Neural Stem and Progenitor Cells (NSPCs) from the adult subventricular zone hold therapeutic potential for a variety of neurological diseases due to their capabilities of self-renewal and potential for differentiation into the cell types of the brain. The potential for autologous cell replacement using NSPCs in cases of neurological injury or disease alleviates many of the ethical and practical issues that are a concern of other stem cell varieties. However, an understanding of many of the basic mechanisms that influence NSPC behaviour under normal physiological conditions is still required to develop appropriate strategies for NSPC expansion in vitro or for endogenous recruitment. Typically studies of NSPCs are conducted under conditions of atmospheric O2 levels, when in reality NSPCs reside in a niche that is subject to much lower concentrations of O2. As such, most studies concerning NSPCs may be limited in terms of their physiological relevance, and culture at lower levels of O2 may better approximate the conditions NSPCs experience in situ within their neurological niche. With this in mind, adult mouse (Mus musculus) NSPCs were cultured in both physiologically relevant levels of O2 (5%) and atmospheric conditions (21% O2) and then subsequently harvested for quantitative proteomic analysis using a data-independent acquisition (DIA) mass spectrometry (MS)-based approach.
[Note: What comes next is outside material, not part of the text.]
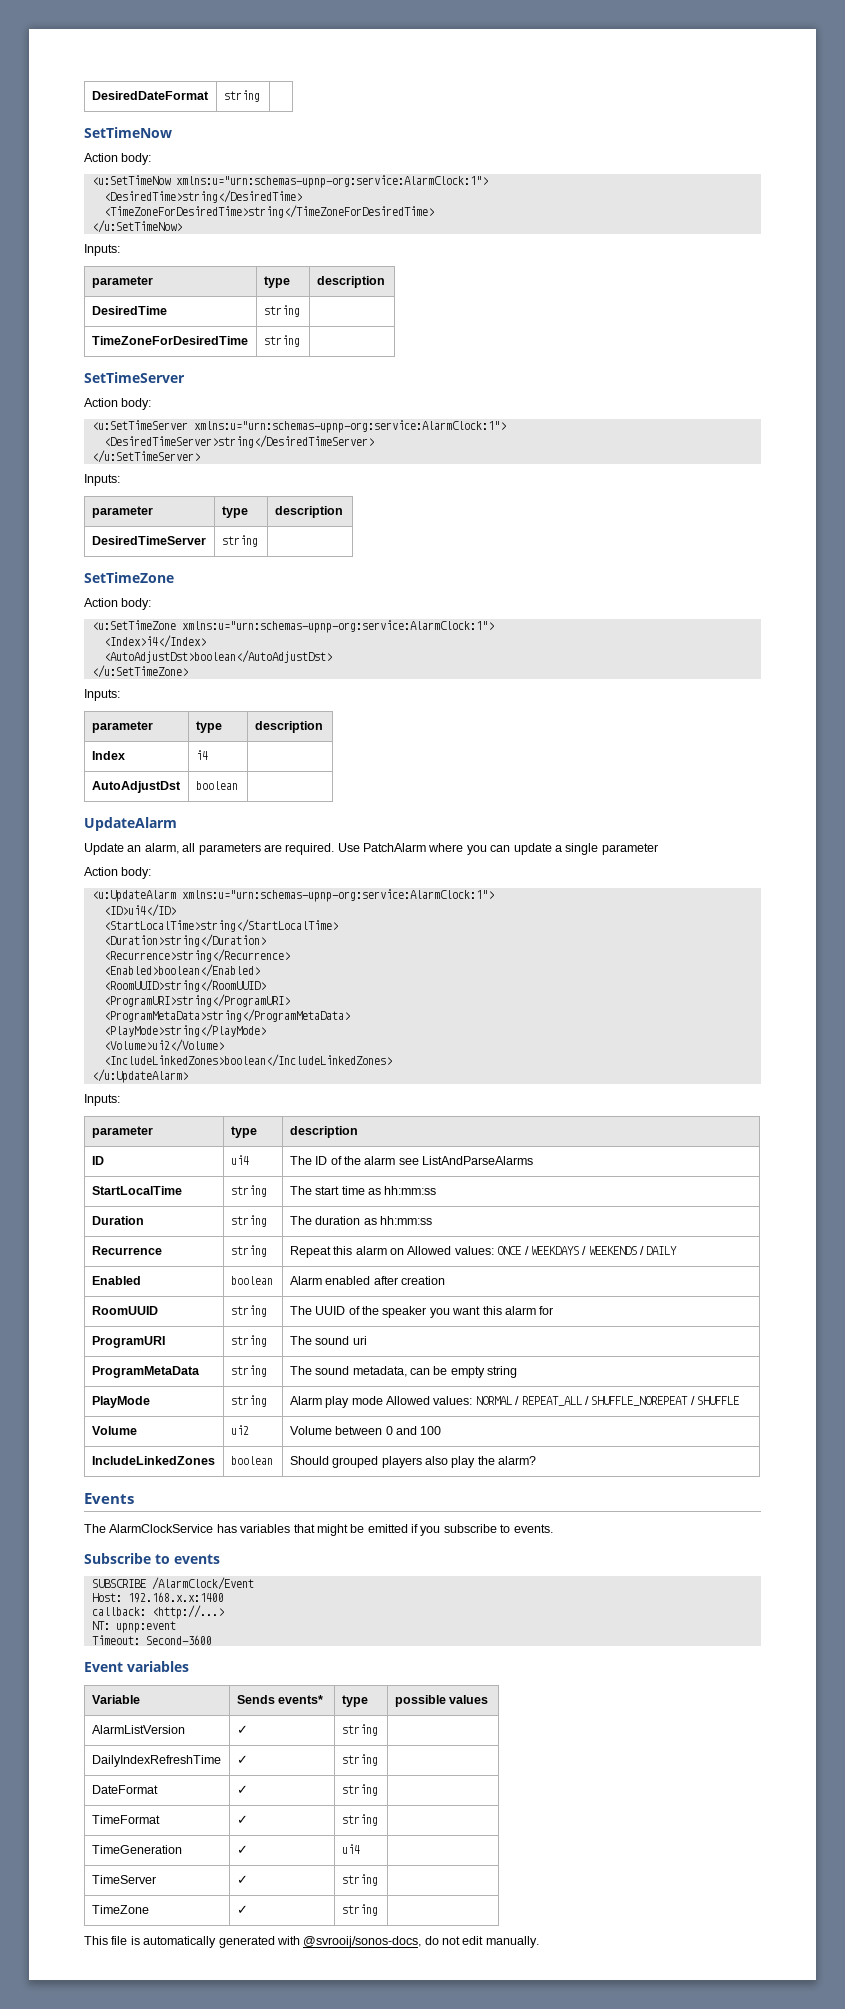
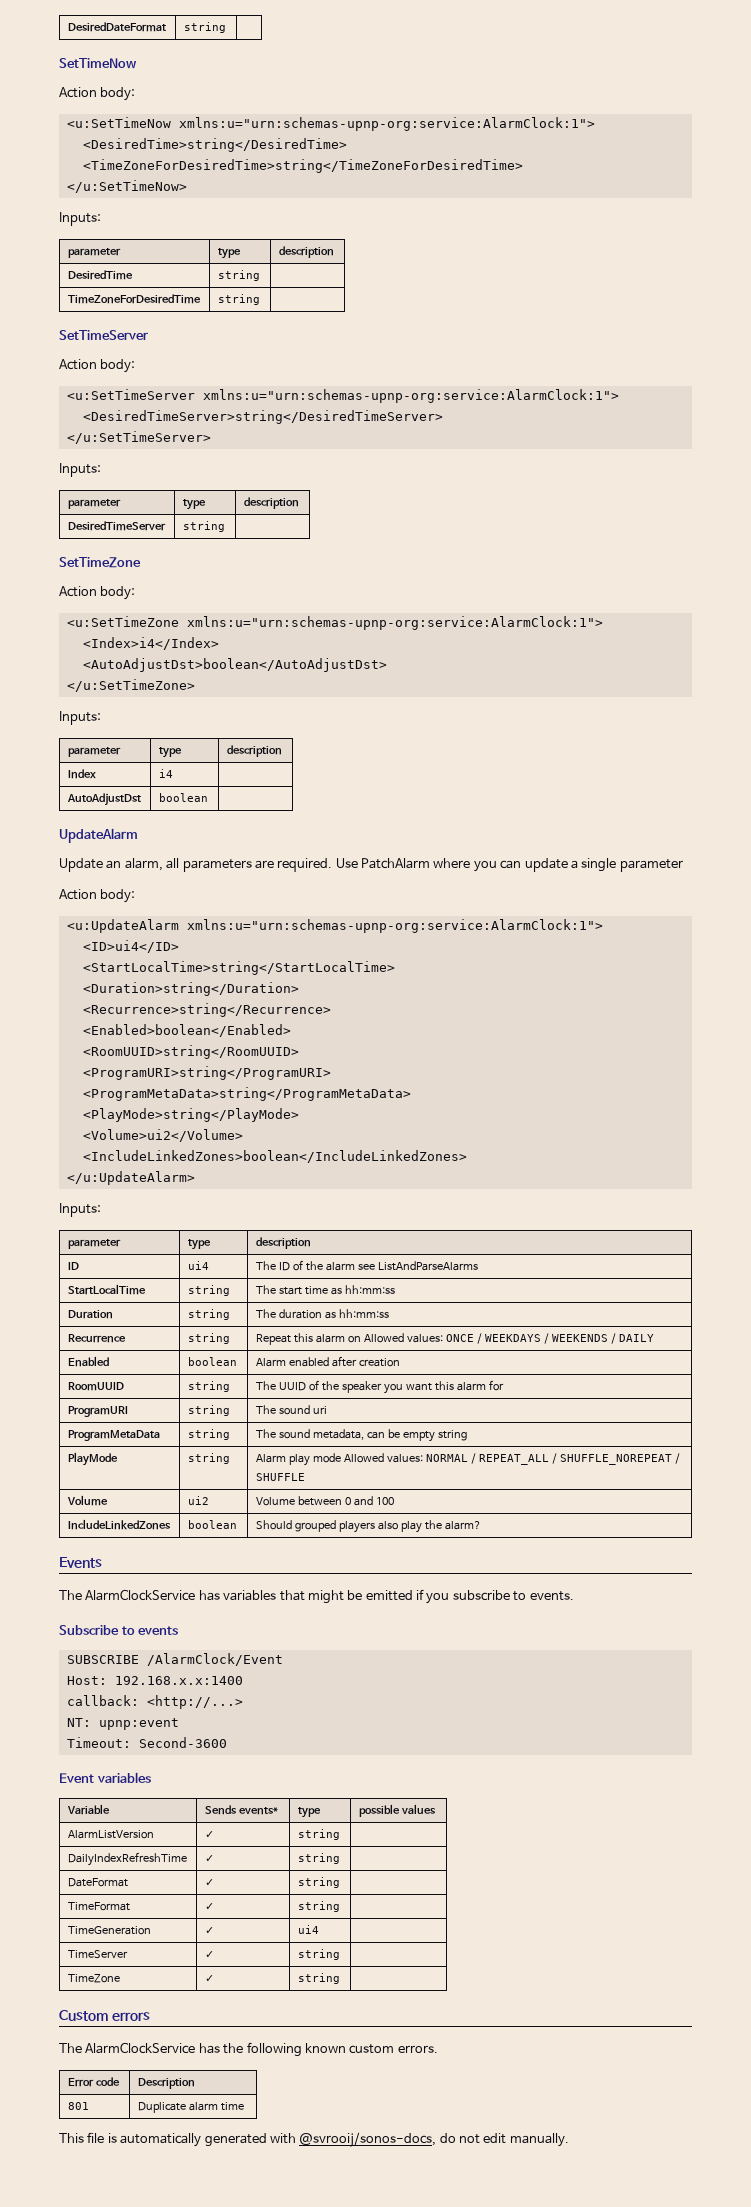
(378, 1910) none -> [59,2010,150,2021] [59,2042,438,2057] [67,2077,120,2087] [137,2078,195,2089] [67,2102,89,2110] [137,2102,244,2113] // Custom errors // The AlarmClockService has the following known custom errors. // Error code | Description // 801 | Duplicate alarm time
While cell count experiments suggested there was a difference in cellular activity between NSPCs in each treatment, there were no statistically significant changes in individual protein levels between O2 treatment groups following MS analysis, likely due to high variation among samples. However, MSanalysis still resulted in the identification of 878 unique proteins across treatment groups with quantitative protein expression values. To the best of our knowledge, this is the first quantitative accounting of the proteome of adult NSPCs from mice using DIA-MS-based techniques, which has resulted in a data set that can be compared to future studies of NSPCs. Additionally, this paper provides a framework for future studies by implementing coarse-grain functional categorization of proteins in order to reduce a large proteomic data set into a partitioning scheme that may be more amenable to deriving biologically meaningful conclusions.